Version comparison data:
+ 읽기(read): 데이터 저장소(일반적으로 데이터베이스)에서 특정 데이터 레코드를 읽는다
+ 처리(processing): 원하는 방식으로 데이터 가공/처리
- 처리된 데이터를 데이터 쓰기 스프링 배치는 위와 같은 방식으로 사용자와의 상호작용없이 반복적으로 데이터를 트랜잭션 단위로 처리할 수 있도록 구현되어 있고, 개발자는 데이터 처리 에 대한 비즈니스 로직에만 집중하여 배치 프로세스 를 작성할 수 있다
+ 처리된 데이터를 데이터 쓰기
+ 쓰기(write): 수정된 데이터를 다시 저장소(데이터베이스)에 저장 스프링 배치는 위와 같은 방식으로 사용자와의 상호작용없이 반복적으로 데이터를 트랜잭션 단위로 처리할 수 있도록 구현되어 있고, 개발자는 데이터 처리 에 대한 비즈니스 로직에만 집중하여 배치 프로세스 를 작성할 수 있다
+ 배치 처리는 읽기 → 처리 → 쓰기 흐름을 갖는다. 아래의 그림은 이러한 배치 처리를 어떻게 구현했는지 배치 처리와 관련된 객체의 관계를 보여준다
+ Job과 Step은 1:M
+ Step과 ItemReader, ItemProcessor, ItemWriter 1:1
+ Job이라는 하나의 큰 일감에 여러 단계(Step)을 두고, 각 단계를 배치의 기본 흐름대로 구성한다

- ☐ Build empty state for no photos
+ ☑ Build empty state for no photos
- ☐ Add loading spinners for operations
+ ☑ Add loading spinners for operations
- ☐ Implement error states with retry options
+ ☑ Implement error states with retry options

**Directions**
Wherever the word "states" appears in the entries above, copy that line.

**Answer area**
- ☐ Implement error states with retry options
+ ☑ Implement error states with retry options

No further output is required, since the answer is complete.